The last time fashion had a big encounter with Vaslav Nijinsky was back in 1995, when, in a landmark extravaganza, John Galliano filled the Théatre des Champs-Elysées with models in tutus. The Ballets Russes dancer and his famous Afternoon of a Faun ballet resurfaced at Rick Owens’ terrific show for summer 2015. But this was hard to guess until the designer revealed his reference backstage.
That’s because Owens is a subtle storyteller. Many less savvy designers would even have used a predictable Claude Debussy soundtrack. He instead went for parental-advisory rap, with a feisty female singer repeating very dirty words. But then, as he said in his press release, in the ballet Afternoon, “a faun chases some nymphs, and left with one of their scarves, masturates to it — primal urges, artificially expressed.” So maybe Nijinsky and dirty rap are closer than we might think.

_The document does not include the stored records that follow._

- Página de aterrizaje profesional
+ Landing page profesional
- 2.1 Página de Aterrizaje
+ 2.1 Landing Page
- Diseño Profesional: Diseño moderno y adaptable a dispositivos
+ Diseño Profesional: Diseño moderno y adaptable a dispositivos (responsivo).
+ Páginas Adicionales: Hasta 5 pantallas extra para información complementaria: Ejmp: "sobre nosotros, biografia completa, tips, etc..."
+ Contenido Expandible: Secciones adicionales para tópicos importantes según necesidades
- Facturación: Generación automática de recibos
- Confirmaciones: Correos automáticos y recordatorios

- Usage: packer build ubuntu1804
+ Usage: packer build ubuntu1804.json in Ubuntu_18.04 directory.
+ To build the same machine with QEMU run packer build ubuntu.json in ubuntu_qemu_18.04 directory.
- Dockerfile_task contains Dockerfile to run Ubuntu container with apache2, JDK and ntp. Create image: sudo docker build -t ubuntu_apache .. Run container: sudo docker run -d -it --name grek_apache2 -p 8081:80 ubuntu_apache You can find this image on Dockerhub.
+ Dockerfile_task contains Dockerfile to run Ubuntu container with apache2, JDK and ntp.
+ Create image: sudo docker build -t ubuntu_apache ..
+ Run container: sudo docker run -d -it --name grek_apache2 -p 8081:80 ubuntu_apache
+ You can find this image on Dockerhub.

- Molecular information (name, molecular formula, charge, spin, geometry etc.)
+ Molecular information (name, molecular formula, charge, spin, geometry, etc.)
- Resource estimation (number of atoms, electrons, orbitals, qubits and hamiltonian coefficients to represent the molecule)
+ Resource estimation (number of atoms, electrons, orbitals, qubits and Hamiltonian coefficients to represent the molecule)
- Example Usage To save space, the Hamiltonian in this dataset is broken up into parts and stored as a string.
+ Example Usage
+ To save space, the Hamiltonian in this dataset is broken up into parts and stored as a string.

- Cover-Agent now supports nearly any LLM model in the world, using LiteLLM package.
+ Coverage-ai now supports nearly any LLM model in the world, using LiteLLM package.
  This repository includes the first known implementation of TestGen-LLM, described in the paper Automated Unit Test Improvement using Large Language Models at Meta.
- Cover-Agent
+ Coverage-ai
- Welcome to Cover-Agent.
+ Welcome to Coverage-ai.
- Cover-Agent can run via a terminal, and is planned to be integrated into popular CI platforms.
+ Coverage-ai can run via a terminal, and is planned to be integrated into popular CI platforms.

A cutting-edge yet somewhat unhurried designer, Owens continued his ongoing exploration of tunics and, short drop crotch jumpsuits, this time occasionally cut in denim with frayed edges, and worn with winged, sci-fi sneakers that open a new chapter in his hit collaboration with Adidas. An adventurous creator, he wrapped strips of nylon to reveal the body of his gaunt models, some covered with chalk. He also dabbled in subdued tones on color-blocked tunics, and showed naive appliqués decoration drawn by one of his favorite models, Benoît, who opened the show.
I couldn’t help thinking about Helmut Lang, not only because the models walked the runway twice, but also, because the jackets hanging like backpacks and the strips of fabrics dangling from the clothes recalled the Austrian designer’s greatest hits. And that is not to be taken negatively. Both designers have distinct identities, and they share the same fascination with grittiness and sophistication. Lang is still sorely missed, but Owens safely carries the modernist torch.